- **What to do**
Here the job is to retype the data word for word while leaving the pictures aside.

- **Given data**
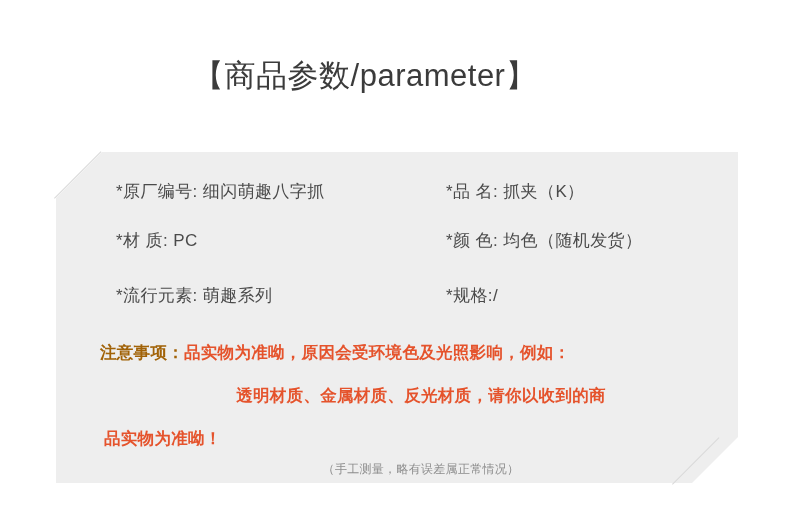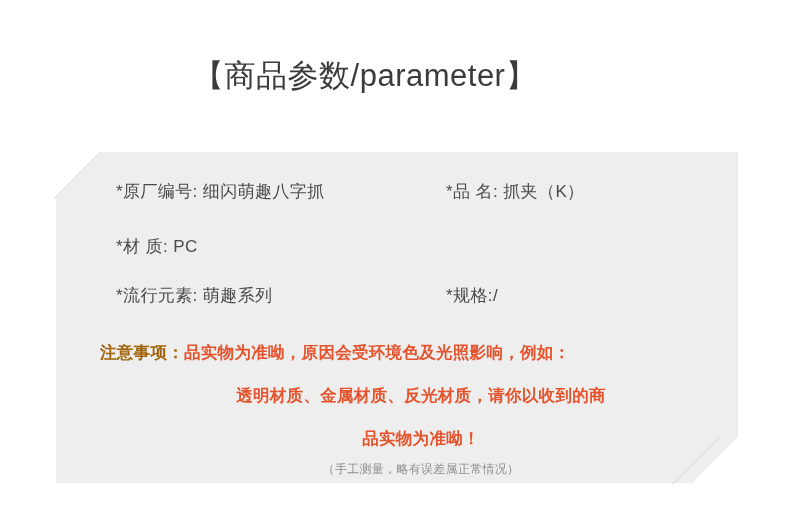--- a/index.html
+++ b/index.html
@@ -79,21 +79,21 @@
     width: 682px;
     height: 180px;
   }
   .spec-row {
     position: absolute;
     left: 0;
     width: 682px;
     height: 26px;
   }
   .spec-row.r1 { top: 27px; }
-  .spec-row.r2 { top: 82px; }
+  .spec-row.r2 { top: 76px; }
   .spec-row.r3 { top: 125px; margin-top: 6px; }
 
   .spec-cell {
     position: absolute;
     font-size: 17px;
     line-height: 26px;
     color: #4a4a4a;
     white-space: nowrap;
     letter-spacing: 0.4px;
   }
@@ -127,21 +127,20 @@
     top: 51px;
     left: 0;
     text-align: center;
     padding-left: 48px;
     box-sizing: border-box;
     color: #e5532c;
   }
   .notice-line.l3 {
     top: 94px;
     left: 0;
-    text-align: center;
     padding-left: 48px;
     box-sizing: border-box;
     color: #e5532c;
   }
   .notice-label {
     color: #a16207;
   }
   .notice-red {
     color: #e5532c;
   }
@@ -175,20 +174,21 @@
 
   <div class="specs">
 
     <div class="spec-row r1">
       <span class="spec-cell left">*原厂编号: 细闪萌趣八字抓</span>
       <span class="spec-cell right">*品 名: 抓夹（K）</span>
     </div>
 
     <div class="spec-row r2">
       <span class="spec-cell left">*材 质: PC</span>
+      <span class="spec-cell right">*颜 色: 均色（随机发货）</span>
     </div>
 
     <div class="spec-row r3">
       <span class="spec-cell left">*流行元素: 萌趣系列</span>
       <span class="spec-cell right">*规格:/</span>
     </div>
 
   </div>
 
   <div class="notice">

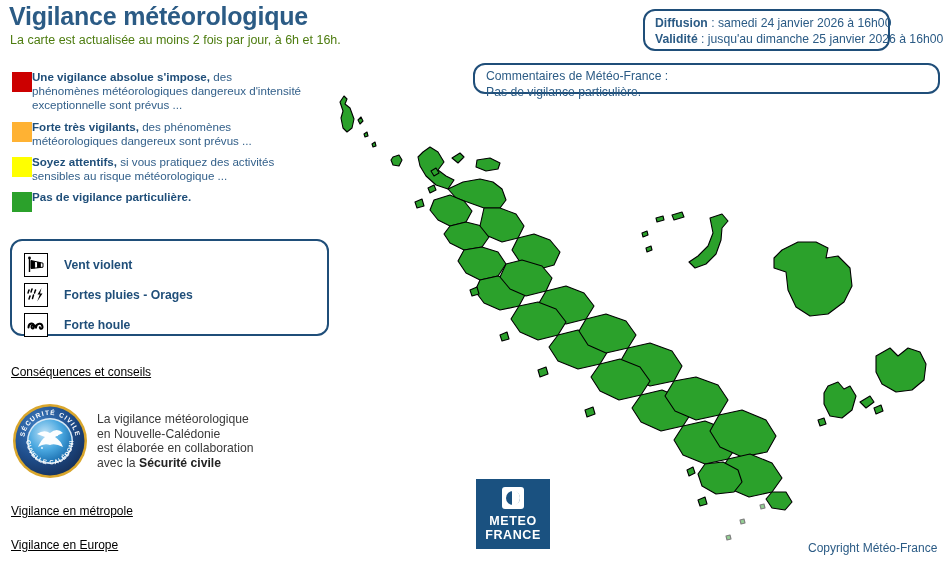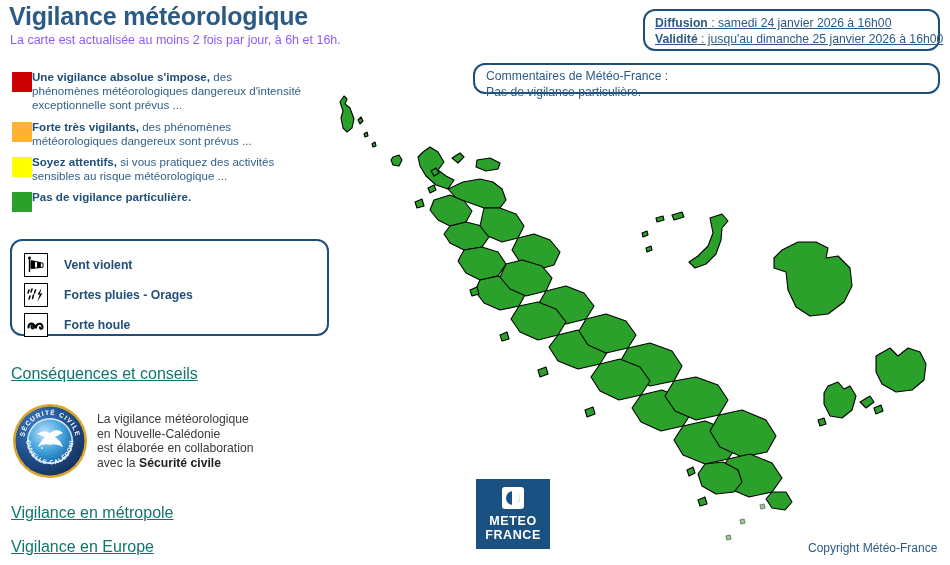--- a/index.html
+++ b/index.html
@@ -26,39 +26,38 @@
     font-weight: bold;
     letter-spacing: -0.2px;
     color: #2b5b85;
     white-space: nowrap;
   }
   #page-subtitle {
     position: absolute;
     left: 10px;
     top: 33px;
     font-size: 12.5px;
-    color: #8b5cf6;
+    color: #4d7c0f;
     white-space: nowrap;
   }
 
   
   .round-box {
     position: absolute;
     border: 2px solid #1f4e79;
     border-radius: 12px;
     background: #ffffff;
     box-sizing: border-box;
   }
   #bulletin-box {
     left: 643px;
     top: 9px;
-    width: 297px;
+    width: 247px;
     height: 42px;
     padding: 4px 8px 0 10px;
-    text-decoration: underline;
   }
   #bulletin-box .line {
     font-size: 12.2px;
     line-height: 16px;
     color: #2b5b85;
     white-space: nowrap;
   }
   #bulletin-box .lbl { font-weight: bold; }
 
   #comment-box {
@@ -129,22 +128,22 @@
   .phen-label {
     margin-left: 16px;
     font-size: 12.2px;
     font-weight: bold;
     color: #1f4e79;
   }
 
   
   a.page-link {
     position: absolute;
-    font-size: 16px;
-    color: #0f766e;
+    font-size: 12px;
+    color: #000000;
     text-decoration: underline;
     white-space: nowrap;
   }
   #link-consequences { left: 11px; top: 365px; }
   #link-metropole   { left: 11px; top: 504px; }
   #link-europe      { left: 11px; top: 538px; }
 
   
   #securite-block {
     position: absolute;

- **Your response**
--- a/index.html
+++ b/index.html
@@ -79,21 +79,21 @@
     width: 682px;
     height: 180px;
   }
   .spec-row {
     position: absolute;
     left: 0;
     width: 682px;
     height: 26px;
   }
   .spec-row.r1 { top: 27px; }
-  .spec-row.r2 { top: 82px; }
+  .spec-row.r2 { top: 76px; }
   .spec-row.r3 { top: 125px; margin-top: 6px; }
 
   .spec-cell {
     position: absolute;
     font-size: 17px;
     line-height: 26px;
     color: #4a4a4a;
     white-space: nowrap;
     letter-spacing: 0.4px;
   }
@@ -127,21 +127,20 @@
     top: 51px;
     left: 0;
     text-align: center;
     padding-left: 48px;
     box-sizing: border-box;
     color: #e5532c;
   }
   .notice-line.l3 {
     top: 94px;
     left: 0;
-    text-align: center;
     padding-left: 48px;
     box-sizing: border-box;
     color: #e5532c;
   }
   .notice-label {
     color: #a16207;
   }
   .notice-red {
     color: #e5532c;
   }
@@ -175,20 +174,21 @@
 
   <div class="specs">
 
     <div class="spec-row r1">
       <span class="spec-cell left">*原厂编号: 细闪萌趣八字抓</span>
       <span class="spec-cell right">*品 名: 抓夹（K）</span>
     </div>
 
     <div class="spec-row r2">
       <span class="spec-cell left">*材 质: PC</span>
+      <span class="spec-cell right">*颜 色: 均色（随机发货）</span>
     </div>
 
     <div class="spec-row r3">
       <span class="spec-cell left">*流行元素: 萌趣系列</span>
       <span class="spec-cell right">*规格:/</span>
     </div>
 
   </div>
 
   <div class="notice">

--- a/index.html
+++ b/index.html
@@ -26,39 +26,38 @@
     font-weight: bold;
     letter-spacing: -0.2px;
     color: #2b5b85;
     white-space: nowrap;
   }
   #page-subtitle {
     position: absolute;
     left: 10px;
     top: 33px;
     font-size: 12.5px;
-    color: #8b5cf6;
+    color: #4d7c0f;
     white-space: nowrap;
   }
 
   
   .round-box {
     position: absolute;
     border: 2px solid #1f4e79;
     border-radius: 12px;
     background: #ffffff;
     box-sizing: border-box;
   }
   #bulletin-box {
     left: 643px;
     top: 9px;
-    width: 297px;
+    width: 247px;
     height: 42px;
     padding: 4px 8px 0 10px;
-    text-decoration: underline;
   }
   #bulletin-box .line {
     font-size: 12.2px;
     line-height: 16px;
     color: #2b5b85;
     white-space: nowrap;
   }
   #bulletin-box .lbl { font-weight: bold; }
 
   #comment-box {
@@ -129,22 +128,22 @@
   .phen-label {
     margin-left: 16px;
     font-size: 12.2px;
     font-weight: bold;
     color: #1f4e79;
   }
 
   
   a.page-link {
     position: absolute;
-    font-size: 16px;
-    color: #0f766e;
+    font-size: 12px;
+    color: #000000;
     text-decoration: underline;
     white-space: nowrap;
   }
   #link-consequences { left: 11px; top: 365px; }
   #link-metropole   { left: 11px; top: 504px; }
   #link-europe      { left: 11px; top: 538px; }
 
   
   #securite-block {
     position: absolute;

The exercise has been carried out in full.